We similarly used ICD-9-CM codes from hospital claims to collect information on the following demographic variables and vascular risk factors that may confound the relationship between intracranial hemorrhage and ischemic stroke: age, sex, race, insurance status, hypertension, diabetes, coronary artery disease, congestive heart failure, peripheral vascular disease, chronic kidney disease, history of transient ischemic attack, and chronic obstructive pulmonary disease. We used this information to calculate each patient’s CHA2DS2-VASc score, a validated measure of thromboembolic risk in AF.[17]

Statistical Analysis

Descriptive statistics with exact CIs were used to calculate crude rates of intracranial hemorrhage and ischemic stroke. Kaplan-Meier survival statistics were used to calculate the cumulative incidence of ischemic stroke, stratified by intracranial hemorrhage status (none versus intracerebral versus subdural). Intracranial hemorrhage status was modeled using a time-varying covariate. Patients entered observation at the time of the index encounter with AF and were followed for return visits for ischemic stroke, with the last date of available follow-up being December 31, 2011 in California or New York, and December 31, 2012 in Florida. This resulted in up to 5 years of total follow-up for patients in New York, 6 years in California, and 7 years in Florida.

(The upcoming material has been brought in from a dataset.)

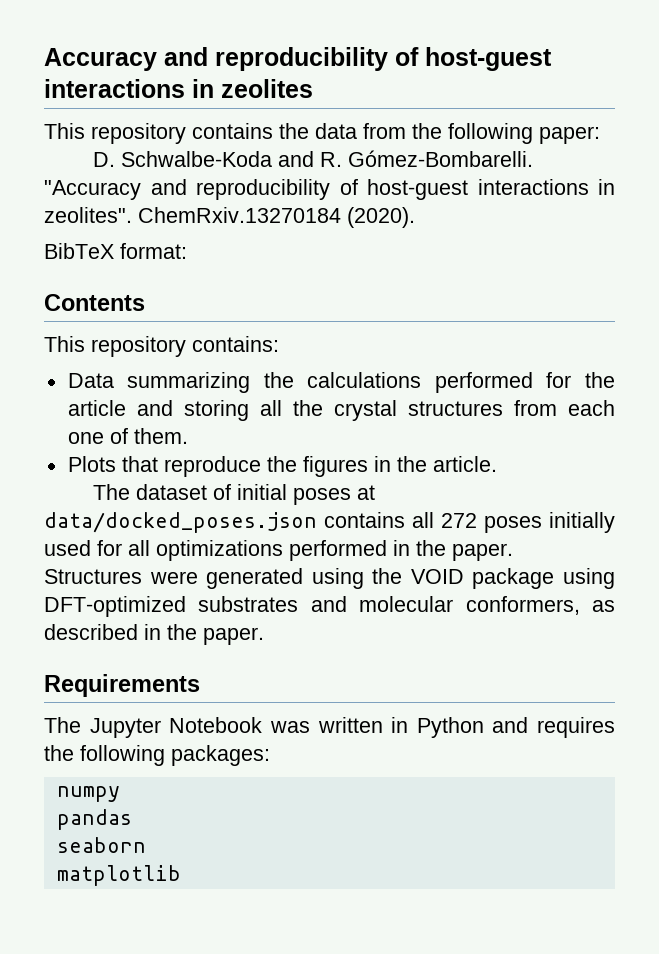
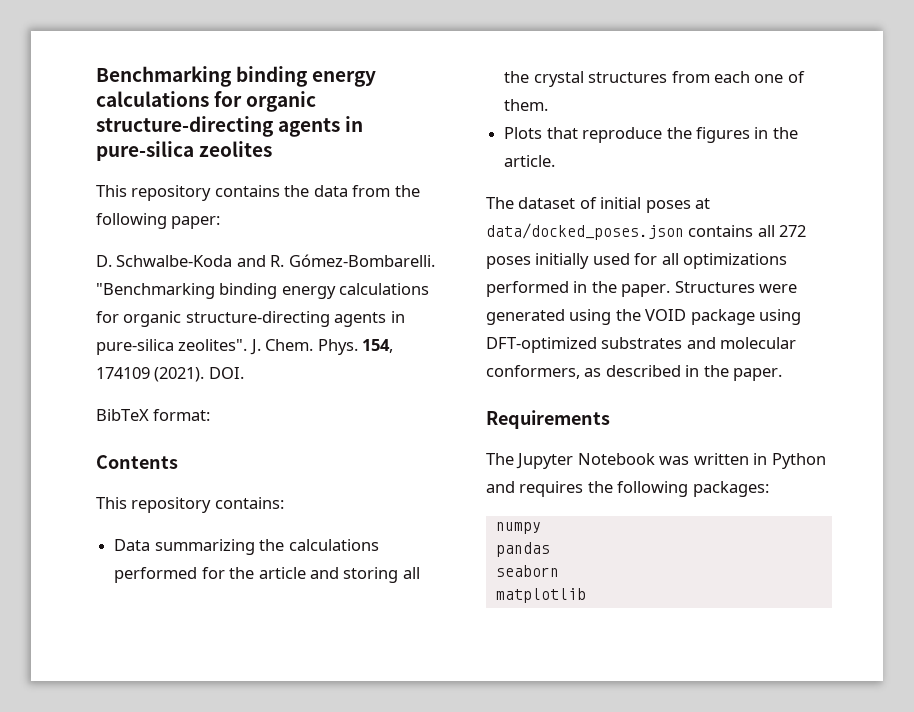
[44,47,552,71] [44,79,214,98] Accuracy and reproducibility of host-guest interactions in -> [96,66,377,87] [96,91,317,112] [96,116,364,137] [96,141,194,161] Benchmarking binding energy calculations for organic structure-directing agents in pure-silica
[44,179,615,200] [44,207,415,228] "Accuracy and reproducibility of host-guest interactions in zeolites". ChemRxiv.13270184 (2020). -> [96,283,430,299] [96,311,405,327] [96,339,394,355] [96,367,244,382] "Benchmarking binding energy calculations for organic structure-directing agents in pure-silica zeolites". J. Chem. Phys. 154, 174109 (2021). DOI.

Cox proportional hazards analysis was used to examine the association between intracranial hemorrhage and subsequent ischemic stroke while adjusting for the CHA2DS2-VASc score. In a sensitivity analysis, we adjusted for all the demographic characteristics and vascular risk factors listed above instead of the CHA2DS2-VASc score. We visually inspected log-log plots to verify the proportional hazards assumption. Among patients with intracranial hemorrhage, we calculated cumulative rates of stroke stratified by the CHA2DS2-VASc score. The threshold for statistical significance was set at α = 0.05. Stata/MP version 13 (College Station, TX) was used for all analyses.

Results

We identified 2,084,735 patients at the time of their first-recorded AF diagnosis. Mean follow-up was 3.2 (±2.1) years for those without intracranial hemorrhage, 2.6 (±2.2) years for those with intracerebral hemorrhage, and 3.2 (±2.1) for those with subdural hematoma. During this time, 50,468 patients (2.4%) developed intracranial hemorrhage. Of these intracranial hemorrhages, 24,330 (48.2%) were intracerebral and 26,138 (51.8%) were subdural. Compared to patients without hemorrhage, those with intracranial hemorrhage were somewhat older and had a slightly higher burden of vascular comorbidities as measured by the CHA2DS2-VASc score (Table 1).

Table 1

Characteristics of Patients with Atrial Fibrillation, Stratified by the Occurrence and Type of Intracranial Hemorrhage.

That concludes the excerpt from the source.